Surely that was what Grace Plunkett must have thought when she read the poem that her husband of less than a day had written. Not just that Christ was in the stars and the rain and the snow, but that the spirit of her dead husband was in them also. And that he was part of the spirit of the nation because of the nobility of the way he had lived and what he had done.

Catherine wanted to believe all that of Sean. She walked in the icy winter rain along Bachelor's Walk towards the Customs House, and watched the black water of the river glitter in gaslight. It was very late, but she could not stay at home. Only the cold and the rain and the wind were bearable. She thought of all the things she and Sean had done together, and wondered whether he had really loved her as he had said this morning.

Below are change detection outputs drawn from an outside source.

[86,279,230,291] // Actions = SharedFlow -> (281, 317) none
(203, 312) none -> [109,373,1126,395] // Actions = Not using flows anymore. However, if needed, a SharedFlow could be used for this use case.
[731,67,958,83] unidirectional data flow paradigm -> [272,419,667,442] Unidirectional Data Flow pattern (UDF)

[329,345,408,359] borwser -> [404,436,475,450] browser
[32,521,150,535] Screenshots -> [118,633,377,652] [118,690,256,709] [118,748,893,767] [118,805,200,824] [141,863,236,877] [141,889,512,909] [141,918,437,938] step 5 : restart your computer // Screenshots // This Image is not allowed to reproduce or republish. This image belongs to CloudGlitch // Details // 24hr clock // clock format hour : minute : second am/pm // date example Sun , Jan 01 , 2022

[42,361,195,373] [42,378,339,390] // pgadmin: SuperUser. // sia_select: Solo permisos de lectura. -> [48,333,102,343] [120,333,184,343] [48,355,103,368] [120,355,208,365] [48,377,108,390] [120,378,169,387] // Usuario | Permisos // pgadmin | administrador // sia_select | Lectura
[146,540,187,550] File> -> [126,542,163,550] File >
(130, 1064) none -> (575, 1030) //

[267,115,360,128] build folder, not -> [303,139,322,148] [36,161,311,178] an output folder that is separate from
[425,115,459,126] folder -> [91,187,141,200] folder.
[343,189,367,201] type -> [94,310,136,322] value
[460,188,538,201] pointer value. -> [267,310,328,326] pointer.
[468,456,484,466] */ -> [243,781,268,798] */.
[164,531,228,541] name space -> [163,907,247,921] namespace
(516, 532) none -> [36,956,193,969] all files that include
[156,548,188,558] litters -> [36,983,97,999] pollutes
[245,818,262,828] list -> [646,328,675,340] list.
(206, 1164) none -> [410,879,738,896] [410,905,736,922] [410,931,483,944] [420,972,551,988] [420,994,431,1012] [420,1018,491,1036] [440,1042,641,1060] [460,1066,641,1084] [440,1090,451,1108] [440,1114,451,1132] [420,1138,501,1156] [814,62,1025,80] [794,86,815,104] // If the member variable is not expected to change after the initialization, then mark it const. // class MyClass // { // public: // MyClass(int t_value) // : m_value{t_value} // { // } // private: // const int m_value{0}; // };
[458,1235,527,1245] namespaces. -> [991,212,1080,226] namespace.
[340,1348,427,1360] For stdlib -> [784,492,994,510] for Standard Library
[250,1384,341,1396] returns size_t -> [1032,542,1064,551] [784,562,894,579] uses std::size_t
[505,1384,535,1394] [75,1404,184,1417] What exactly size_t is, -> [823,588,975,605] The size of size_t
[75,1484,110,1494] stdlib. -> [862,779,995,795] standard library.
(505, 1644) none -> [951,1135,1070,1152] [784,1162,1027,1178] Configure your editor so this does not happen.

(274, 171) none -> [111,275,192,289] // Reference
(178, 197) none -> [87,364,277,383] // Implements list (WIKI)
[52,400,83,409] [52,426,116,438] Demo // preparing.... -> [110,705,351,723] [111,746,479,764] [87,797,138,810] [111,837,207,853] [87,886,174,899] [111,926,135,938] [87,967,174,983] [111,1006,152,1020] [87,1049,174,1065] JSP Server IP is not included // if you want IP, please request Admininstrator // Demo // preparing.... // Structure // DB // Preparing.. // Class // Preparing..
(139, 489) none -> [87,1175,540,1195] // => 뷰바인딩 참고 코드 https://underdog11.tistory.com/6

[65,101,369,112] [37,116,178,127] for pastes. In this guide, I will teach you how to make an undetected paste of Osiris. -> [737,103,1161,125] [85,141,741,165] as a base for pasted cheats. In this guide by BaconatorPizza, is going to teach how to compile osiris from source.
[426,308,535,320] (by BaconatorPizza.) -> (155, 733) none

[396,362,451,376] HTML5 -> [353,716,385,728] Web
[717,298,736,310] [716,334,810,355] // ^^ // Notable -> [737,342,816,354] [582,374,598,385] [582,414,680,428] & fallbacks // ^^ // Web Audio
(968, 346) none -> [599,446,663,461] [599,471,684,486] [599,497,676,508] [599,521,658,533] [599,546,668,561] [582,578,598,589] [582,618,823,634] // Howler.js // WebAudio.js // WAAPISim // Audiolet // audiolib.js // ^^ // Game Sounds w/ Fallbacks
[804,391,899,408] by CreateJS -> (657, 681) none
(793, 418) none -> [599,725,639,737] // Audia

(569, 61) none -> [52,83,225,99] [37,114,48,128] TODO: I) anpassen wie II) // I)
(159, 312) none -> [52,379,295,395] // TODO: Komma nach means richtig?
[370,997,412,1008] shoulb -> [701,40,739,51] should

And she wondered whether Sean’s deeds could be thought of as noble in the way that Plunkett’s were, and if he would be remembered as a hero one day in Ireland, and whether that memory would make the world a better place or a worse one.

 

His body gleams amid eternal snows

His tears fall from the skies
.

 

She had nothing else but the rain to remember him by, not even a lock of hair or a photograph. She stood alone upon O'Connell Bridge until midnight, letting the sleet drive into her face until the bones of her cheeks were quite numb.